== Task goal ==
Search the entries below for "position", and copy each line where it appears.

== Material for this task ==
● ● ● ●

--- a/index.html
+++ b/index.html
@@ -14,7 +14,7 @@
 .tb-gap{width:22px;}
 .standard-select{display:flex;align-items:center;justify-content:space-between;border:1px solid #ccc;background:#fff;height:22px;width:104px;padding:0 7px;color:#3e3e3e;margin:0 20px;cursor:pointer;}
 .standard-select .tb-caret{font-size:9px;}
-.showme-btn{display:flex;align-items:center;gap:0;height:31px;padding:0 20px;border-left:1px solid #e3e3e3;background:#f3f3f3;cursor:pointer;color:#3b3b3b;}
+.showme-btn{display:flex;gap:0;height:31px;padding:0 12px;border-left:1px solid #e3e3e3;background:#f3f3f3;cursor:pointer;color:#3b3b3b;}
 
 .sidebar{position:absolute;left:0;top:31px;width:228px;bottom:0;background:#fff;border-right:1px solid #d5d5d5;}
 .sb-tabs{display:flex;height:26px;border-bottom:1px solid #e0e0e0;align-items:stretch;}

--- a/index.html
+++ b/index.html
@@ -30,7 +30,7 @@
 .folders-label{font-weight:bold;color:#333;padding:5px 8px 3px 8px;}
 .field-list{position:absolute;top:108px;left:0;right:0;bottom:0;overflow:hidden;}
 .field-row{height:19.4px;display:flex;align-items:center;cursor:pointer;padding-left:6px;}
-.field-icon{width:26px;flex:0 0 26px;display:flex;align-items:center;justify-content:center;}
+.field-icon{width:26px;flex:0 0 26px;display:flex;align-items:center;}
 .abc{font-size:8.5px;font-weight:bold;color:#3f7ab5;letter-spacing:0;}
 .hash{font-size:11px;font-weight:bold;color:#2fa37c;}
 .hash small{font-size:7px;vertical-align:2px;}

● ● ● ●

== Your solution ==
 .sidebar{position:absolute;left:0;top:31px;width:228px;bottom:0;background:#fff;border-right:1px solid #d5d5d5;}
 .field-list{position:absolute;top:108px;left:0;right:0;bottom:0;overflow:hidden;}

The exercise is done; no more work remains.